I read "The Lonely Hunter" to learn more about a young woman who at the age of twenty-three wrote the wonderful novel "The Heart is a Lonely Hunter." I was intrigued by how Carson, at such a young age, could write that poignant story with a skill and wisdom that comes only with practice and life experience. In this regard Carr delivers. She explains McCullers' fascination with "fringe" people, those human beings who because of physical, mental or social defects walk the darker paths of humankind. Thus the deaf mute John Singer in "The Heart is a Lonely Hunter." Carson's "we of me" concept, a sort of psychic menage a trois, many of which involved McCullers herself during her life, translates to similar relationships between the pages of her books.The young girl Mick Kelly in Carson's novel has her "inner room," where she keeps her dreams, her goals, her love of music, an expression of McCuller's own talent for and devotion to music. Carr relates, too, how her subject's thesis that an antagonism forms in "lover/beloved" realtionships manifests itself in Carson's stories. I was disappointed Carr did not reveal more about McCullers' austere writing style, her masterful use of the simple declarative sentence. And though the biographer cites the many books and authors Carson read, she makes no connection between these and McCullers' craft.
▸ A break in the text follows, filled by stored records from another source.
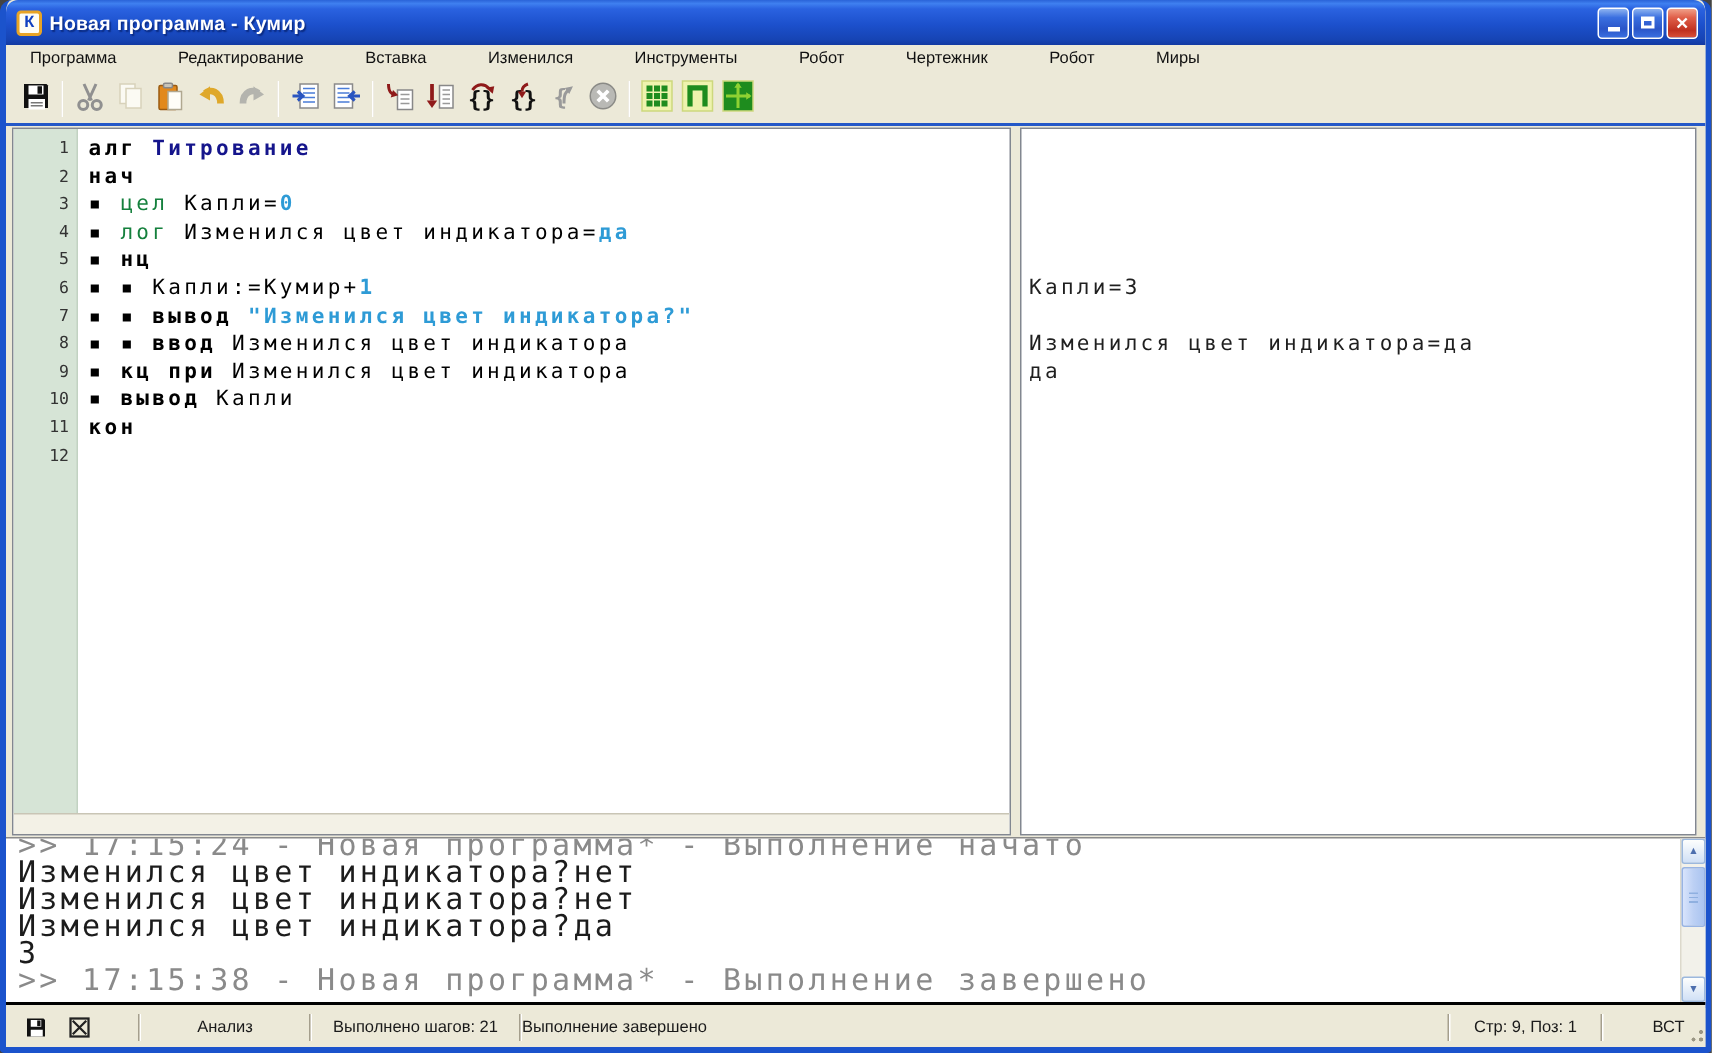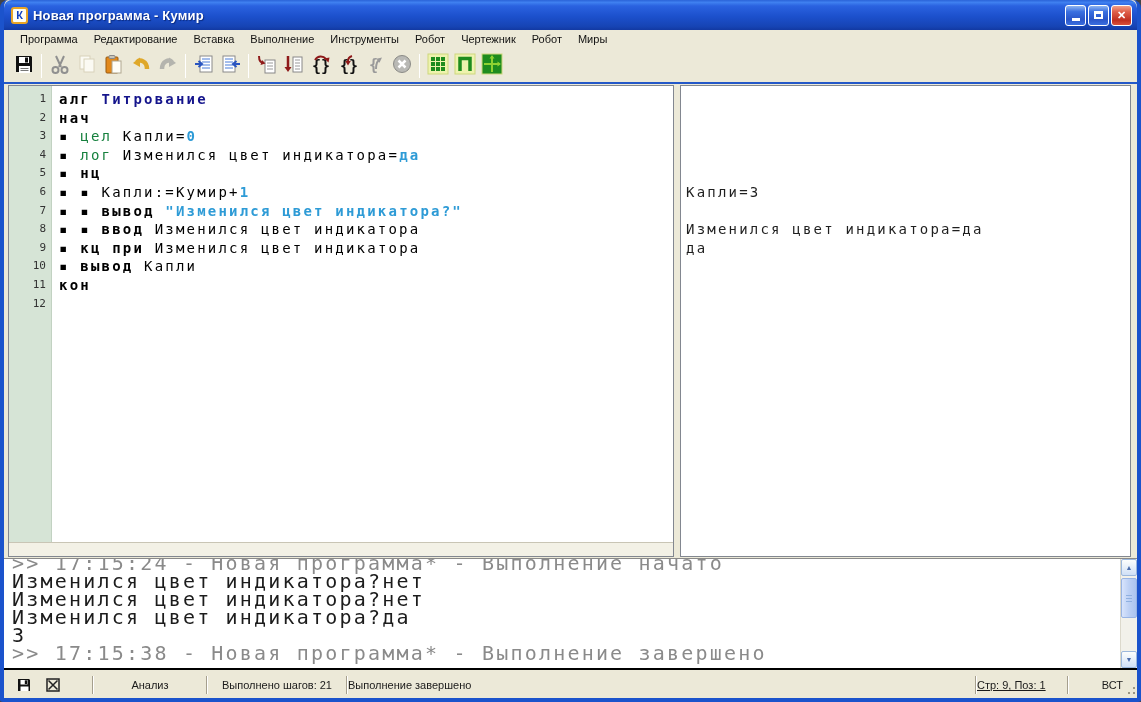--- a/index.html
+++ b/index.html
@@ -28,7 +28,7 @@
   .winbtn .min-glyph{ width:8px; height:3px; background:#fff; margin-top:9px; }
   .winbtn .max-glyph{ width:9px; height:8px; border:2px solid #fff; border-top-width:3px; }
   
-  .menubar{ height:18px; display:flex; align-items:center; padding-left:8px; background:#ece9d8; font-size:11px; color:#111; }
+  .menubar{ height:18px; display:flex; align-items:center; padding-left:8px; background:#ece9d8; font-size:11px; color:#111;gap:25px; }
   .menu-item{ padding:2px 8px; cursor:default; }
   
   .toolbar{ height:36px; display:flex; align-items:center; padding:2px 0 0 6px; background:#ece9d8; border-bottom:2px solid #2458c8; }

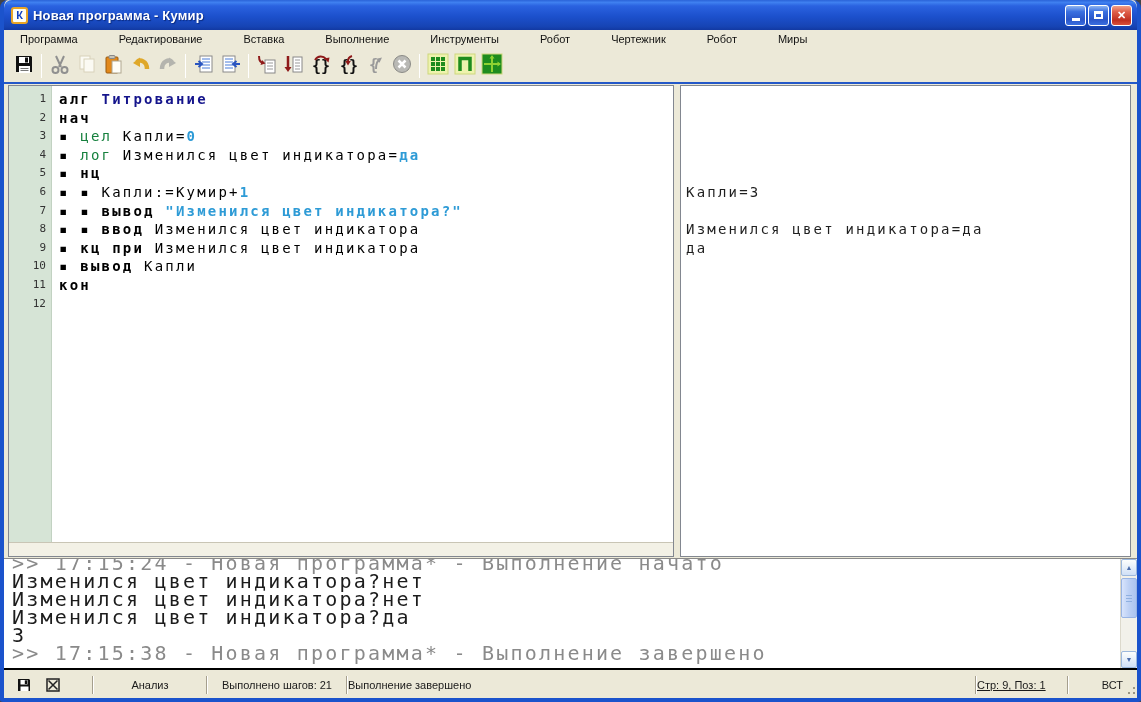--- a/index.html
+++ b/index.html
@@ -107,7 +107,7 @@
       <div class="menu-item">Программа</div>
       <div class="menu-item">Редактирование</div>
       <div class="menu-item">Вставка</div>
-      <div class="menu-item">Выполнение</div>
+      <div class="menu-item">Изменился</div>
       <div class="menu-item">Инструменты</div>
       <div class="menu-item">Робот</div>
       <div class="menu-item">Чертежник</div>

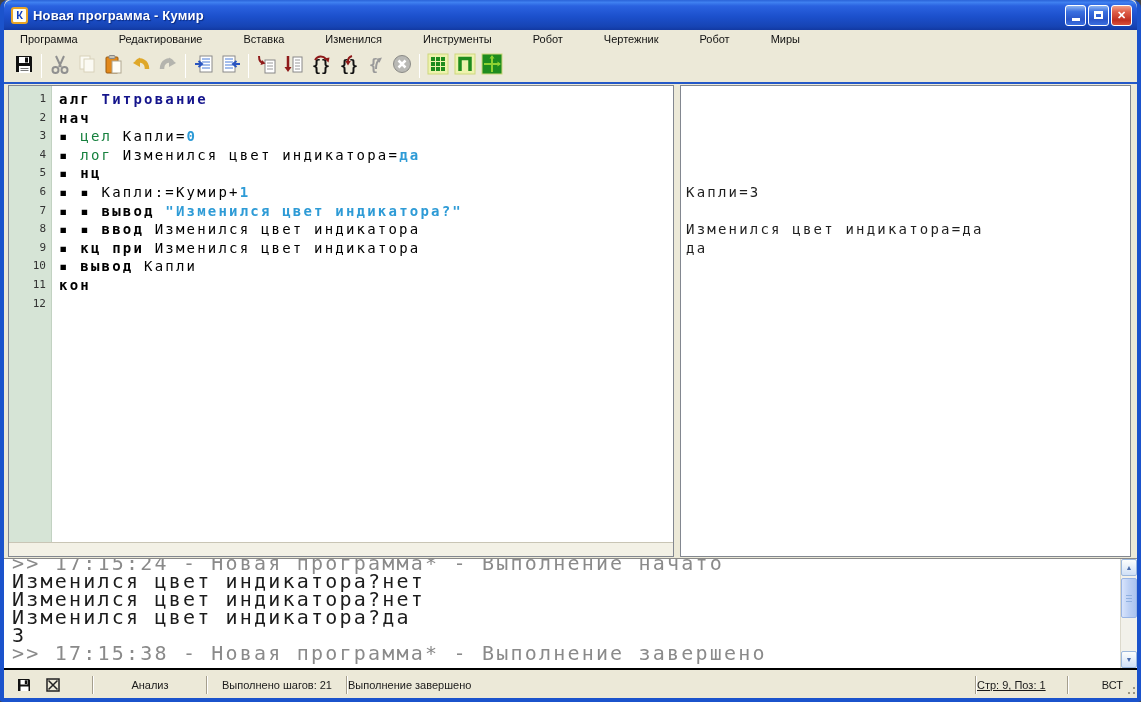--- a/index.html
+++ b/index.html
@@ -77,7 +77,7 @@
   .sb-mode{ width:112px; text-align:center; }
   .sb-steps{ width:138px; text-align:center; }
   .sb-status{ flex:1; text-align:left; }
-  .sb-pos{ width:90px; text-align:left;text-decoration:underline; }
+  .sb-pos{ width:100px; text-align:center; }
   .sb-ins{ width:54px; text-align:right; }
   .sb-grip{ width:14px; height:100%; background:
      radial-gradient(circle at 11px 21px,#9a9684 1.2px,transparent 1.5px),

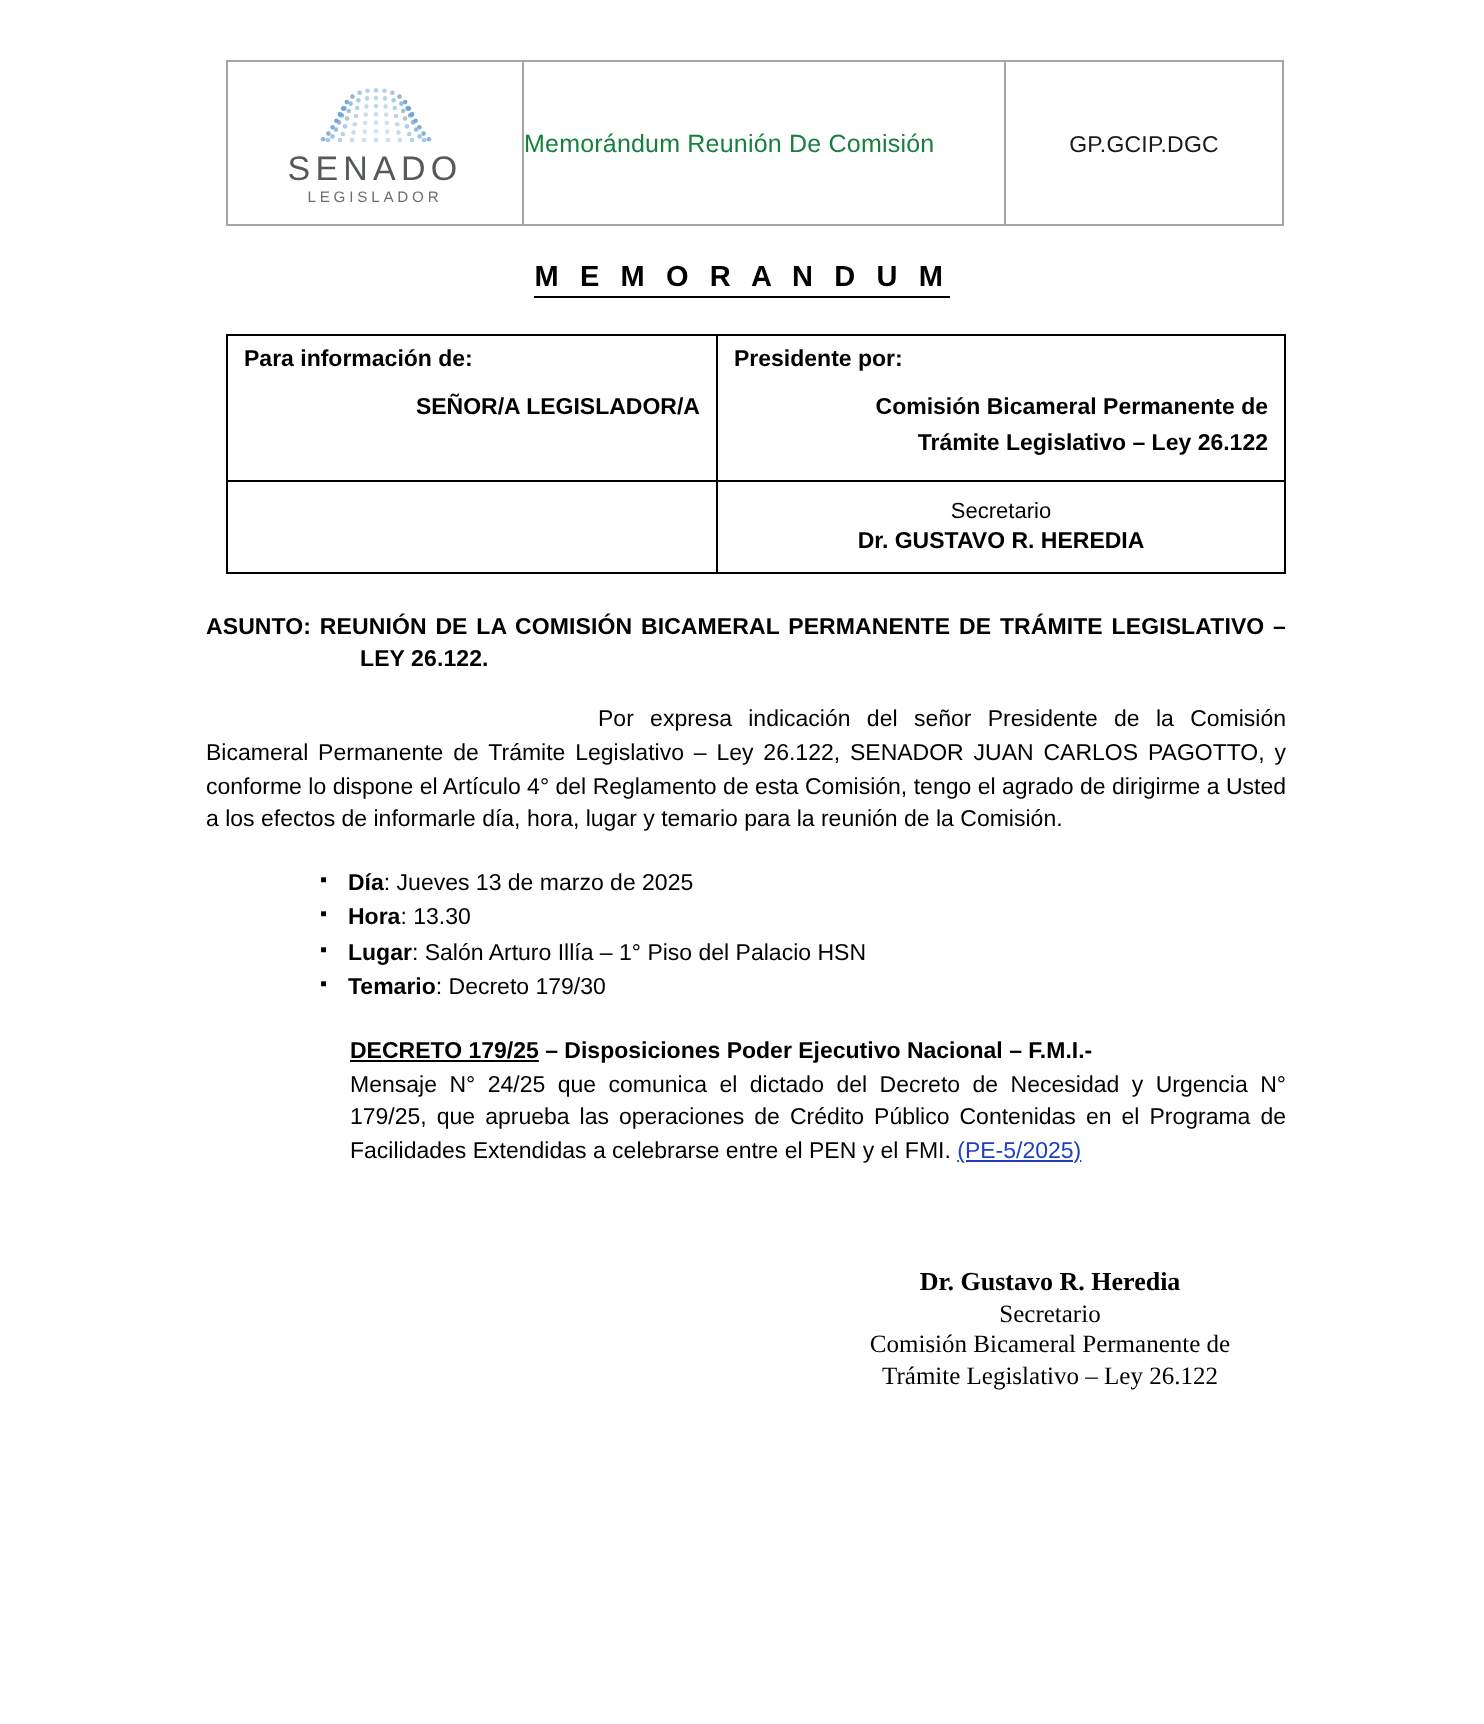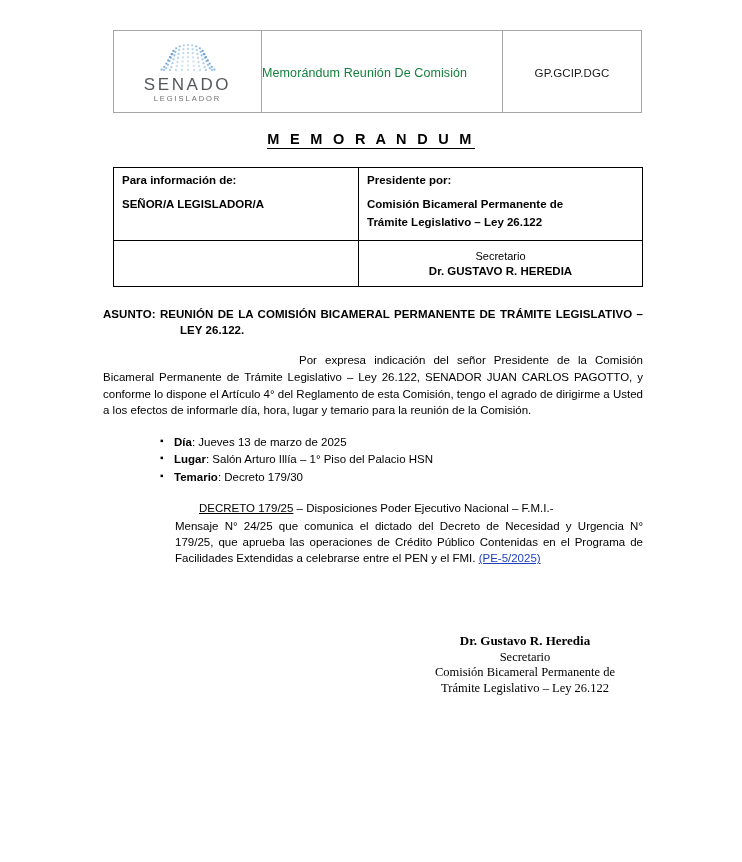--- a/index.html
+++ b/index.html
@@ -123,7 +123,7 @@
   .val-center {
     font-size: 11.5px;
     font-weight: bold;
-    text-align: left;
+    text-align: right;
     display: block;
     line-height: 1.35;
     margin-bottom: 2px;

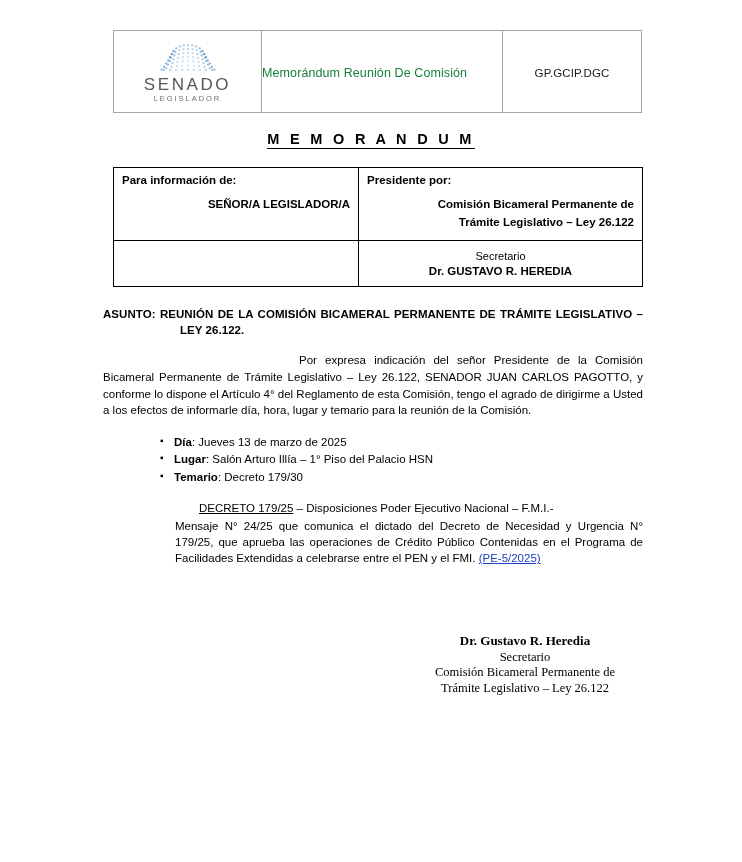--- a/index.html
+++ b/index.html
@@ -400,6 +400,9 @@
         <b>Día</b><span>: Jueves 13 de marzo de 2025</span>
       </li>
       <li>
+        <b>Hora</b><span>: 13.30</span>
+      </li>
+      <li>
         <b>Lugar</b><span>: Salón Arturo Illía – 1° Piso del Palacio HSN</span>
       </li>
       <li>

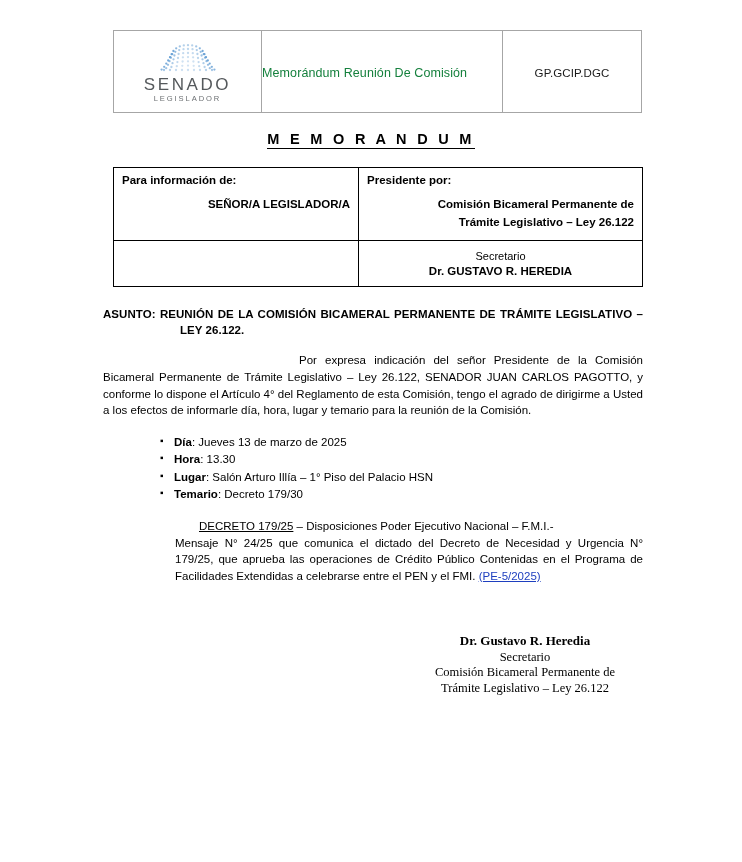--- a/index.html
+++ b/index.html
@@ -206,10 +206,9 @@
     text-align: justify;
   }
   .decreto-head {
-    font-weight: normal;
+    font-weight: bold;
     display: block;
     margin-bottom: 1px;
-    margin-left: 24px;
   }
   .decreto-head .dec-num {
     text-decoration: underline;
Carson McCullers was a complex human being as Spenser Carr so well reveals, a daughter fussed over and smothered by an adoring mother to the point Carson became a lifelong egocentric, a person to be suffered by her friends (though willingly by most), needy to the point of being parasitic. I found Carson's abandonment of her suicidal husband Reeves (she married him twice) indefensible. But as is often the case with many artists, they are ennobled only by their art.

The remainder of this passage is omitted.